Big heavy sigh here.
Okay, two things:
1. We're not objects. You don't "deserve" one of us as a concubine, no matter what the fantasy novels you read or video games you play may suggest. We're not prizes and we're not THINGS. This is not freaking Conan-the-Barbarian world, no matter how much you might want it to be.
2. If we're going to the place of "look out for the weird quiet loners" or similar (there's a thread of thought out there claiming the Parkland shooter got that way because he was bullied, and as a former bullied kid that just makes me throw up my hands and go "whaarrrrrgarbllll"), then there's gonna also probably come a "let's keep an extra-special eye on them" or even, eventually, maybe, calls to 'round 'em up" to make sure they don't do harm.
(For that matter, also the "approach the loner kid and try to be nice to them" bit - be VERY careful about that. A lot of us became VERY suspicious about "friendly approaches" after having people do that and then turn on us. It happened to me when I was in school. And that's why I have some trust issues)
You know what? Saying the person who committed an evil violent act did so because he was a shy awkward loner is slander against the 99% of shy awkward loners out there who would never hurt another person.
(I don't know so much about "loner" for myself for me any more, but I will cop to "shy" and "awkward.")

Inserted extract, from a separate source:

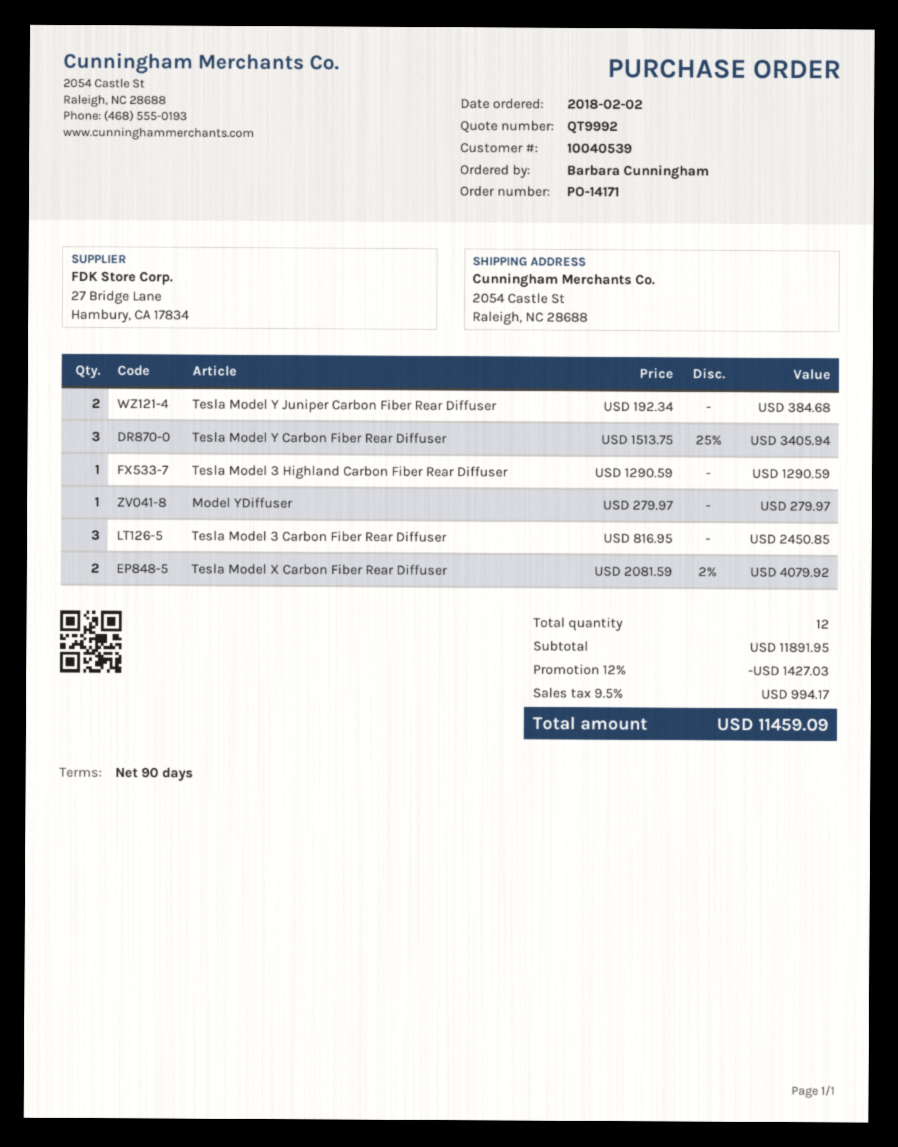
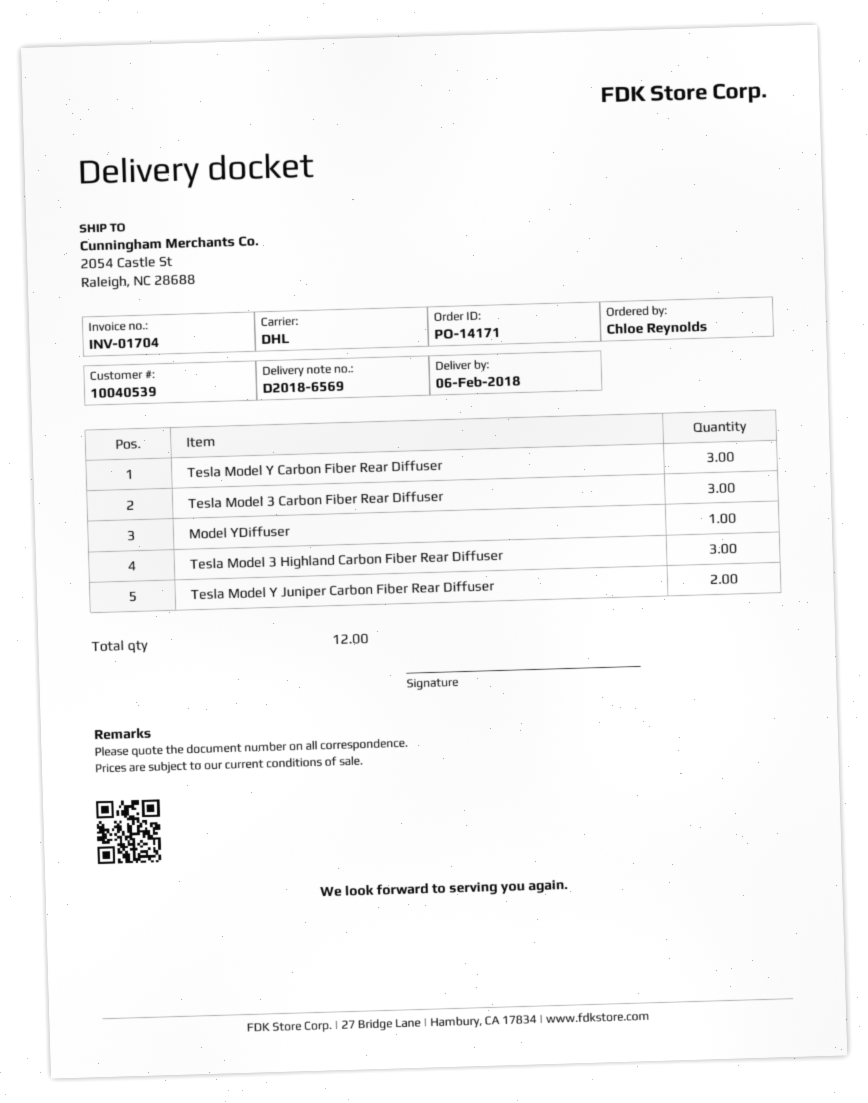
ordered by: Barbara Cunningham -> Chloe Reynolds
Tesla Model 3 Highland Carbon Fiber Rear Diffuser: 1 -> 3
Tesla Model X Carbon Fiber Rear Diffuser: 2 -> none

And yeah. My dance card is pretty dang empty and I've just made my peace with that. (I'm at the age where there are very few unattached men, and of the couple I know, they, as the old phrase goes, "bat for the other team." Not that there's anything wrong with that and I am friends with them, I just know I won't be getting any invites for dinner and a movie and maybe some discreet snogging afterward).
I will admit the occasional moment of frustration and "WTH?" when I heard second hand (this has happened once or twice in my life) that a particular chap "fancied" me but was "intimidated" by me and didn't ask me out. (I can only assume "intimidated" is code for "I'm afraid she's too smart for me" or some such. [Narrator Voice: "she is not as smart as she might appear to people." And anyway, I like some pretty silly and stupid things, so it's not like I'm going to reject a guy because he doesn't read Stephen Hawking or something)
But yeah. The whole idea of killing people because you can't get a date (to keep it PG-13 on here) breaks my brain and breaks my heart. (I don't even know if that's for real, or if the guy is just so out of touch with reality that that's what he said or has had said about him). Honestly, if you get turned down a lot? Maybe work on yourself.
It's like the old saying: If you meet one jerk in a day, that means you met up with a jerk. If everyone you meet in a day is a jerk, YOU are probably the jerk.
* Southern Illinois University offered up a fairly tone-deaf call for "assistance" in the form of "zero hour adjuncts" - recent graduates who would be hired for "special projects" (like serving on thesis committees) for the princely sum of $0.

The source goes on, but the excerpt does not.